Robert Sanders
by
Stefan Bielinski


Scottish-ancestry Robert Sanders was born in July 1705. He was the eldest son of Albany merchant Barent Sanders and his wife Maria Wendell Sanders.

Robert followed his father in the fur trade. During the peace of 1713-44, he ranged into the Indian country and to New France where he furthered family business connections. young Robert Sanders By 1740, the trader had become a businessman. He settled in Albany where he married Maria Lansing - the twenty-three-year-old daughter of an Albany merchant. At age thirty five, he was more than a decade older than most Albany grooms. The marriage was short-lived and ended when Maria died in 1743 following the birth of her first child.

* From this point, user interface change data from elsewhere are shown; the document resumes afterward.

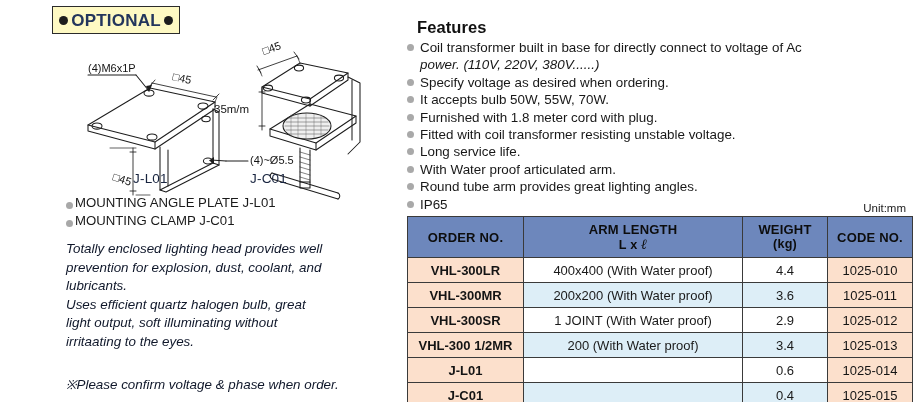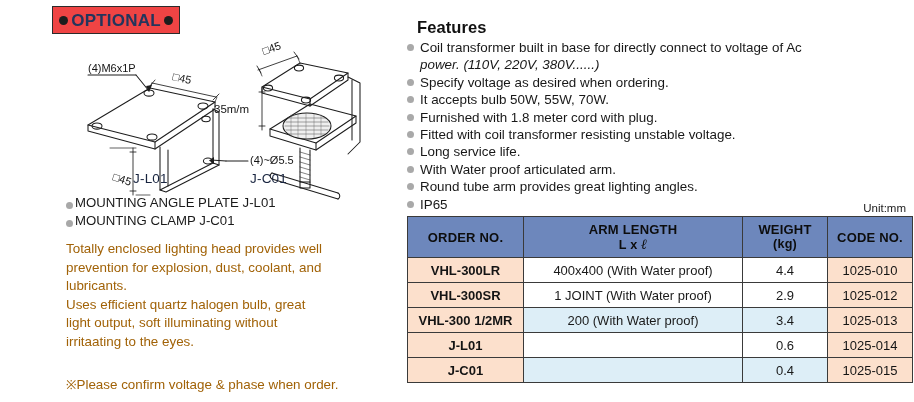"OPTIONAL" #optional-badge { background: #ef4444 -> #fef9c3 }
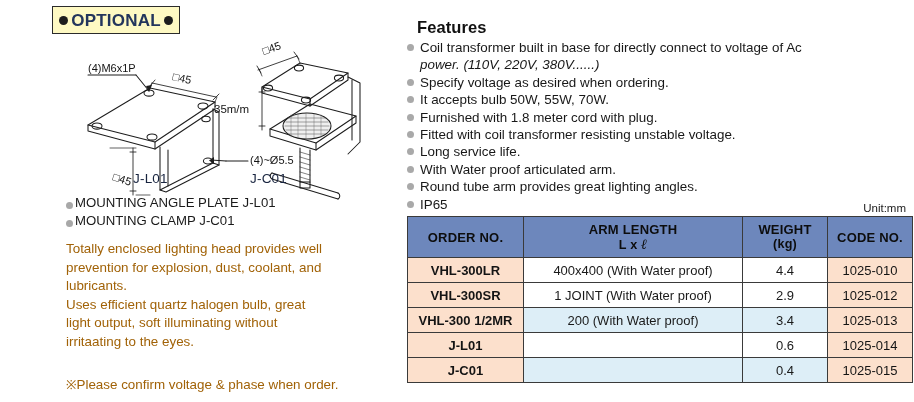"Totally enclosed lighting head provides" #desc { color: #a16207 -> #0f172a; font-style: none -> italic }
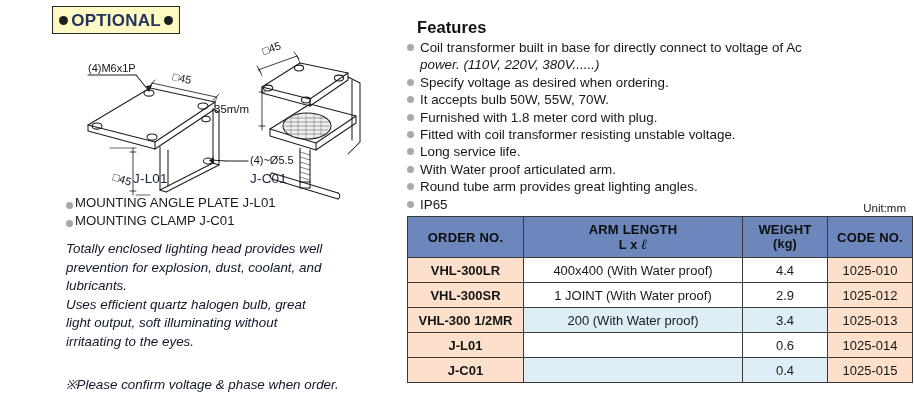"VHL-300MR" tr.alt { html: none -> <tr> <td>VHL-300MR</td> <td>200x200 (With Water proof)</td> <td>3.6</td> <td>1025-011</td> </tr> }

Robert Sanders remarried in 1747. His second wife was Elizabeth Schuyler - a twenty-two-year-old daughter of Albany's foremost pioneer family. Beginning a family at age forty-one, his eight children were baptized between 1747 and 1761 in the Albany Dutch church where both parent were members and pewholders.

Heir to an extensive estate, Sanders was emerging as an important Albany merchant, Canada trader, and landholder. His career benefitted from the business and patronage of regional magnate William Johnson. At the same time, he cemented community ties by serving as constable and firemaster in the second ward.

But his marriage to the daughter of the temporarily leaderless Schuyler family set the stage for advancement to the highest ranks in Albany circles. In 1748, he was recognized by the governor with an appointment as recorder or deputy mayor. In 1749, he was named judge of the county court of common pleas. And in 1750, Robert Sanders was appointed mayor of Albany. His administration hosted the Albany Congress and witnessed the outbreak of the last of the French and Indian Wars. Later in 1754, he was replaced by Albany mainstay Hans Hansen.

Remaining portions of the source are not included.